Written evidence from CARNEGIE UK TRUST SUBMISSION (TFP0014)
- We welcome the Committee’s inquiry and the opportunity to submit evidence. Carnegie UK Trust has played a major role in developing UK policy on internet safety regulation and helped organise an international Pathfinder Group of NGOs on Internet Safety for Technology Ministers meeting under the UK Presidency of the G7.
Tech and Foreign Policy: priorities for the UK
- We believe the priorities for the UK (including the FCDO) should be:
- Demonstrating that democracies have a strong role in governing the internet instead of leaving it to global companies and unelected technologists. HMG should export the UK Online Safety approach, including the statutory duty of care, developed by Carnegie UK Trust, and now found elsewhere, notably the EU.
- New, strong multilateral processes for competent democratic governments to work together on technology governance embedding human rights principles, securing democratic debate and correcting market failures. The first step was the G7 tech ministers’ declaration secured by Oliver Dowden. This might require a new treaty.

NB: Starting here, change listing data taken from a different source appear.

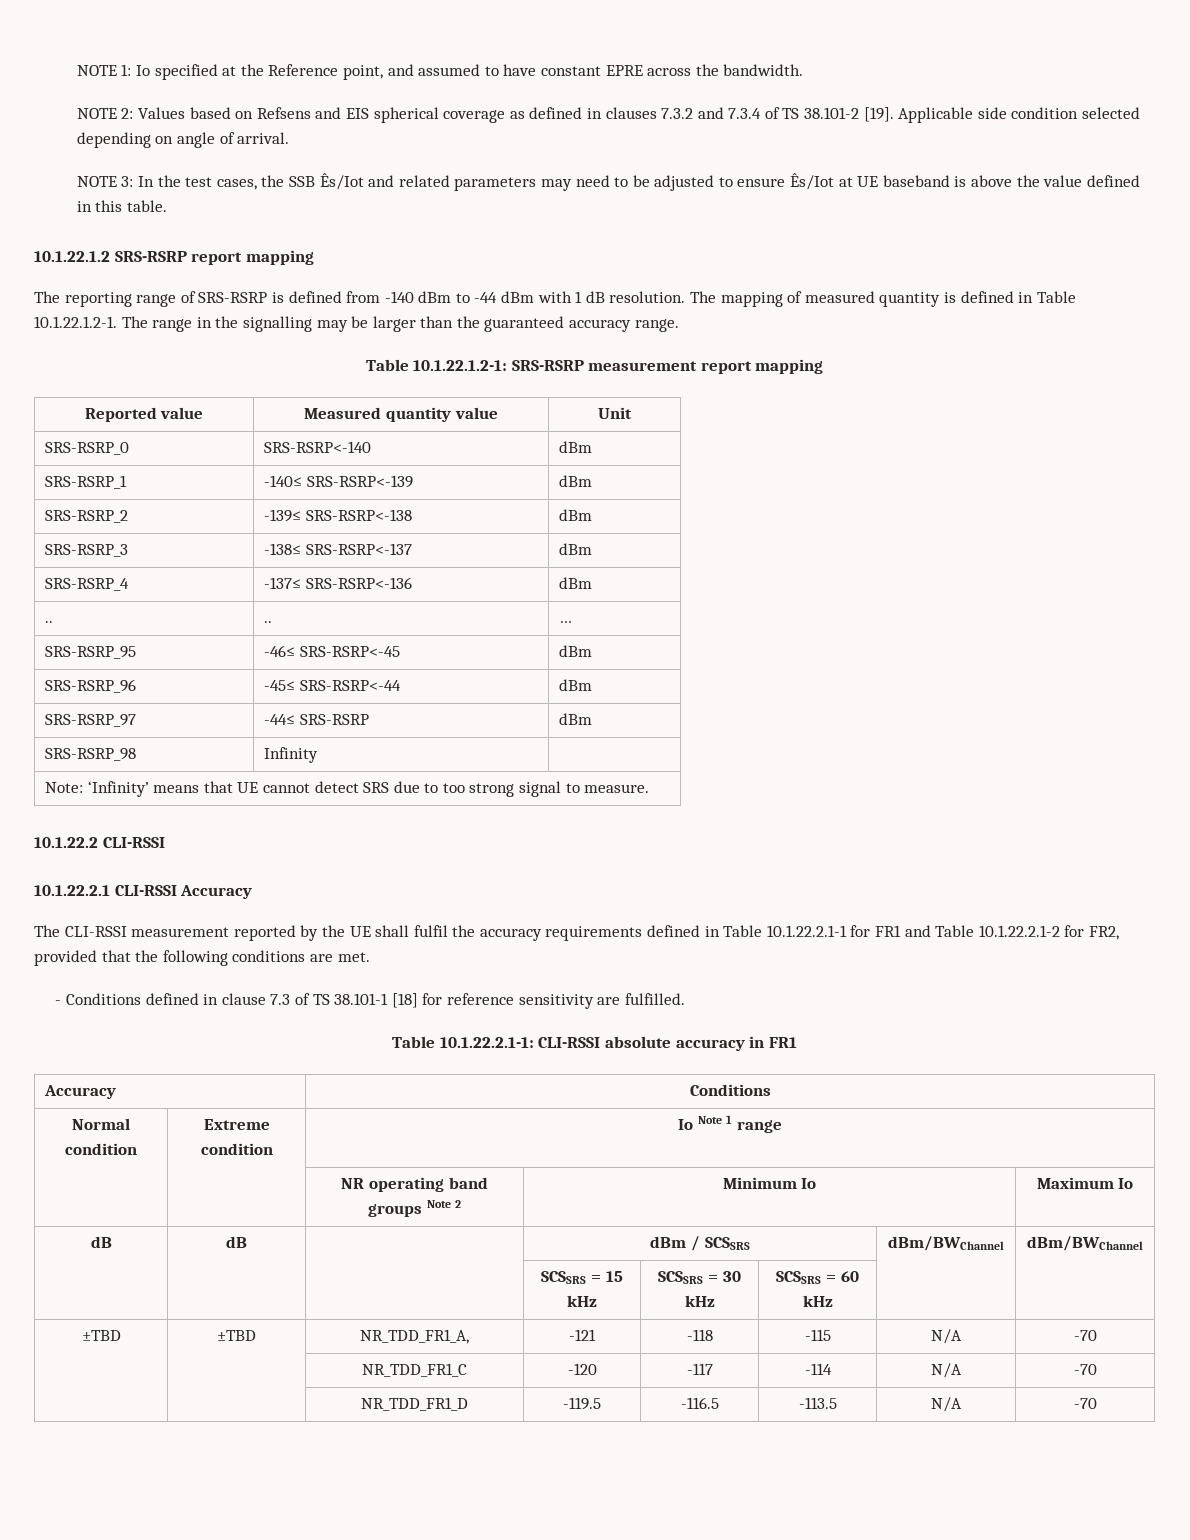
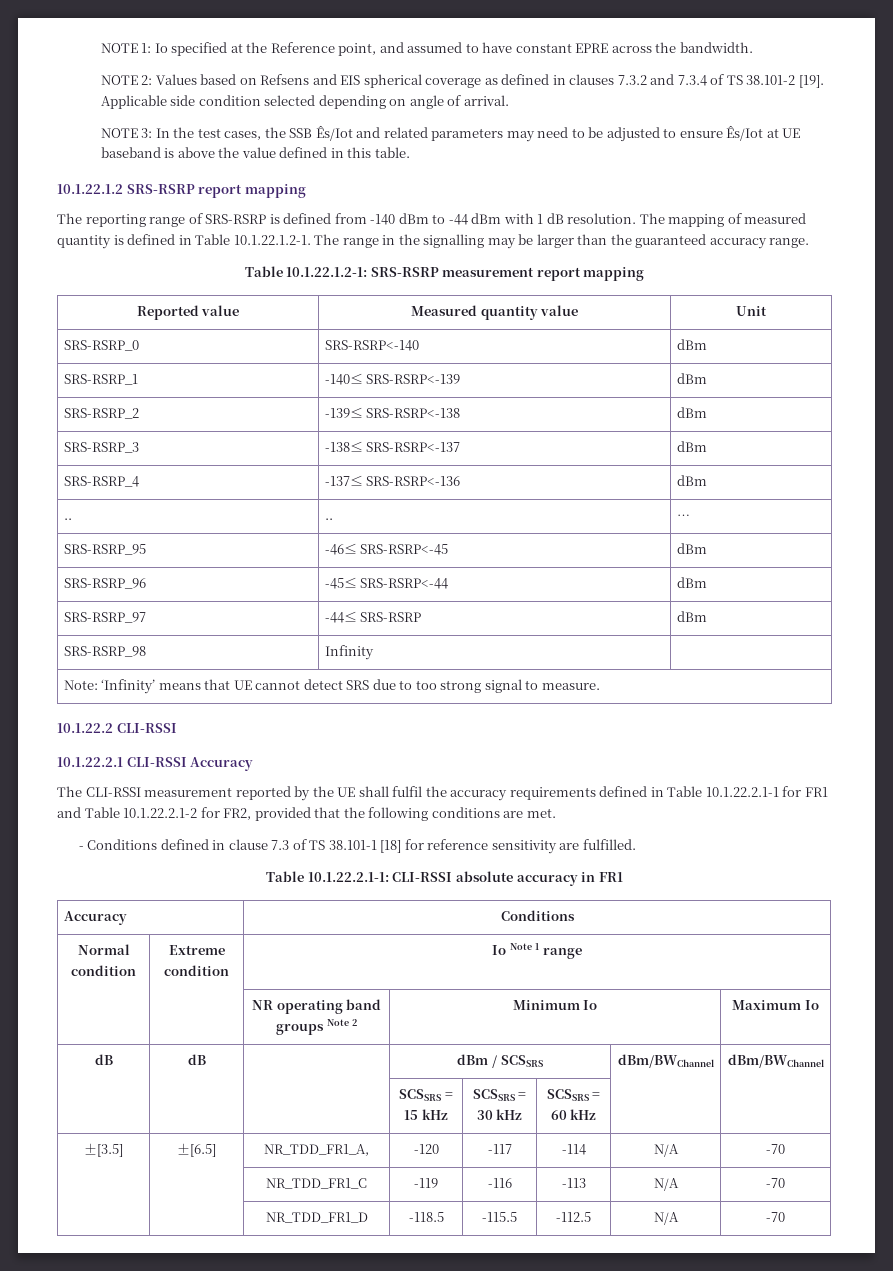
- ±TBD | ±TBD | NR_TDD_FR1_A, | -121 | -118 | -115 | N/A | -70
- | | NR_TDD_FR1_C | -120 | -117 | -114 | N/A | -70
+ ±[3.5] | ±[6.5] | NR_TDD_FR1_A, | -120 | -117 | -114 | N/A | -70
- | | NR_TDD_FR1_D | -119.5 | -116.5 | -113.5 | N/A | -70
+ | | NR_TDD_FR1_C | -119 | -116 | -113 | N/A | -70
+ | | NR_TDD_FR1_D | -118.5 | -115.5 | -112.5 | N/A | -70

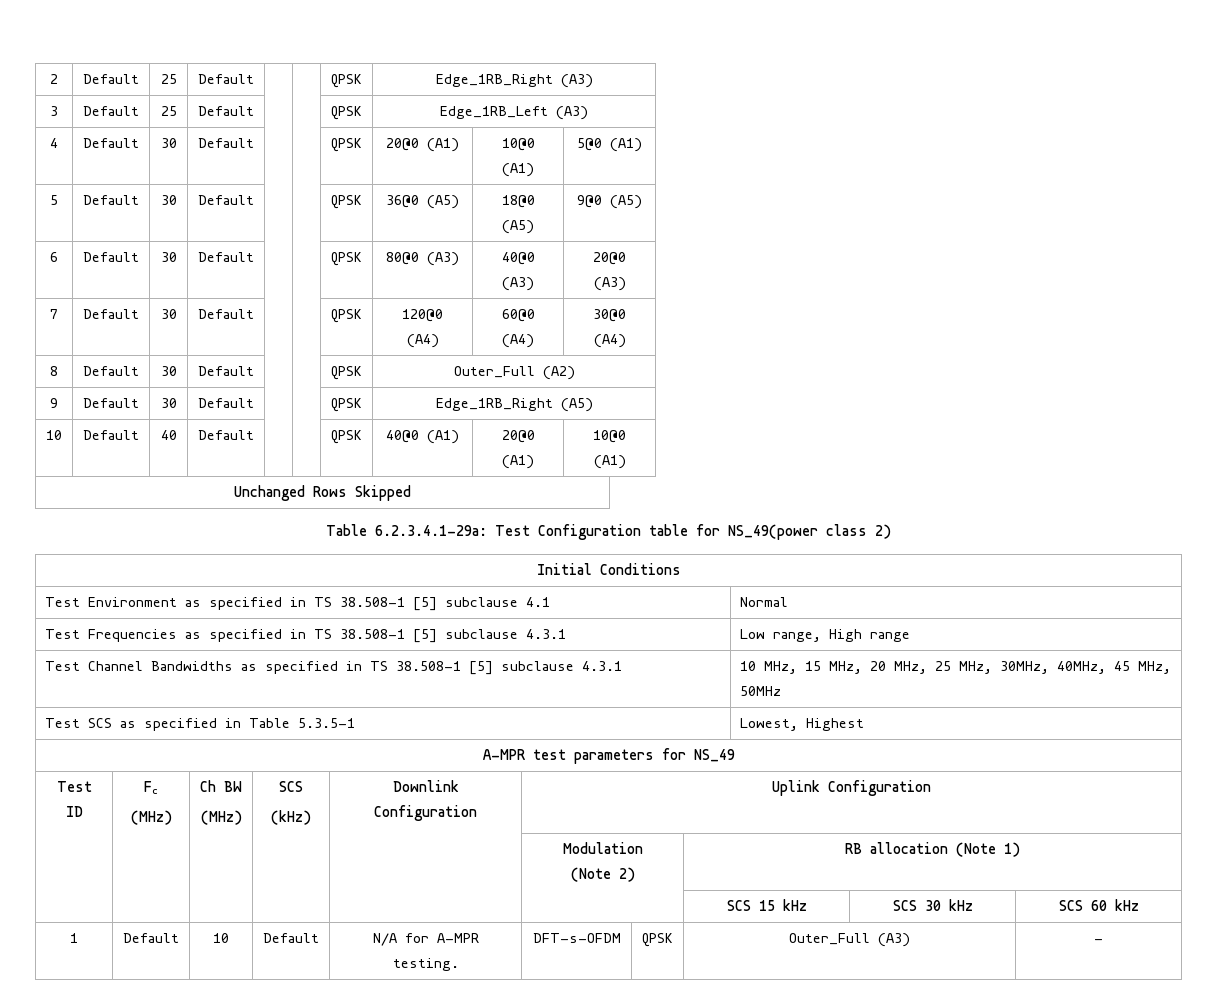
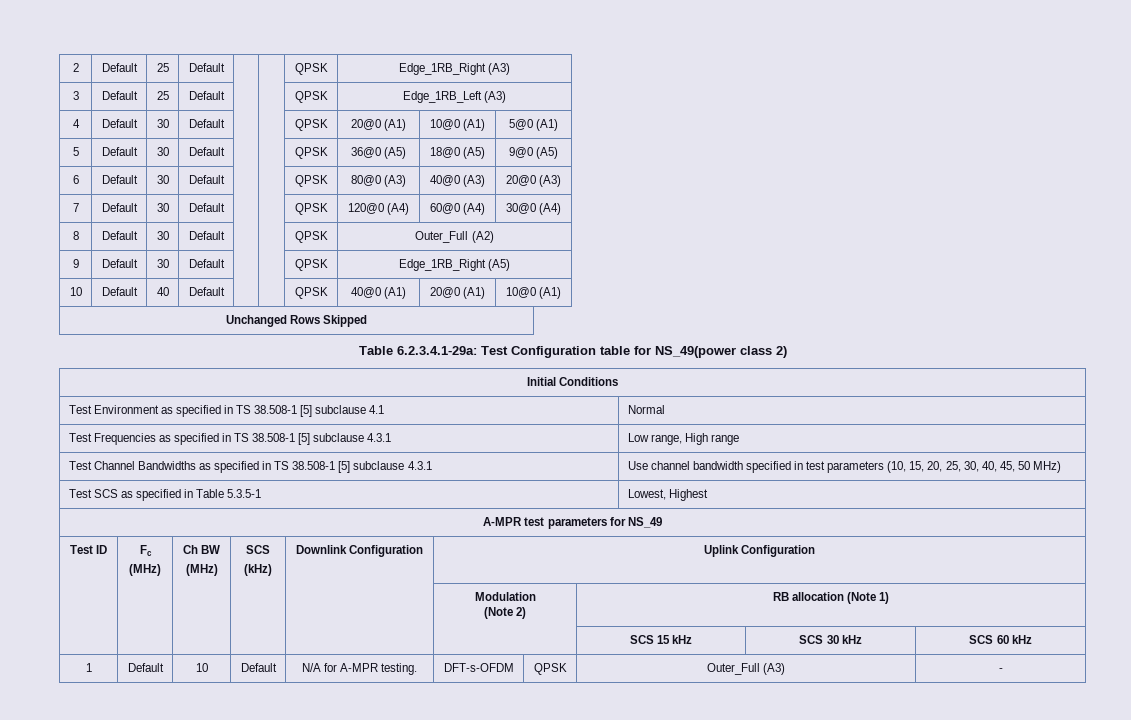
- Test Channel Bandwidths as specified in TS 38.508-1 [5] subclause 4.3.1 | 10 MHz, 15 MHz, 20 MHz, 25 MHz, 30MHz, 40MHz, 45 MHz, 50MHz
+ Test Channel Bandwidths as specified in TS 38.508-1 [5] subclause 4.3.1 | Use channel bandwidth specified in test parameters (10, 15, 20, 25, 30, 40, 45, 50 MHz)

- Deploy democratic technology governance as a bulwark against autocratic technology governance– such as the China’s World Internet Conference - and defending democracy itself from strategic online disinformation campaigns by hostile state actors, their proxies and fellow travellers that threaten national security.
- Embracing governments that do not have the technical capacity to make their own rules in multilateral processes- similar to observer status at Basel and through systems like a reinforced Commonwealth Cyber Declaration and Rule of Law programmes.
- Improving the byzantine, even chaotic UN process (WSIS etc) by external leadership demonstrating how to do it better.
For the FCDO this means:
- identifying a structure to help DCMS manage a sustained drive of technology diplomacy over the next five years.
- Identifying who at Ambassadorial (SMS4 level or equivalent) is responsible for the landscape of tech regulation and what resources do they command.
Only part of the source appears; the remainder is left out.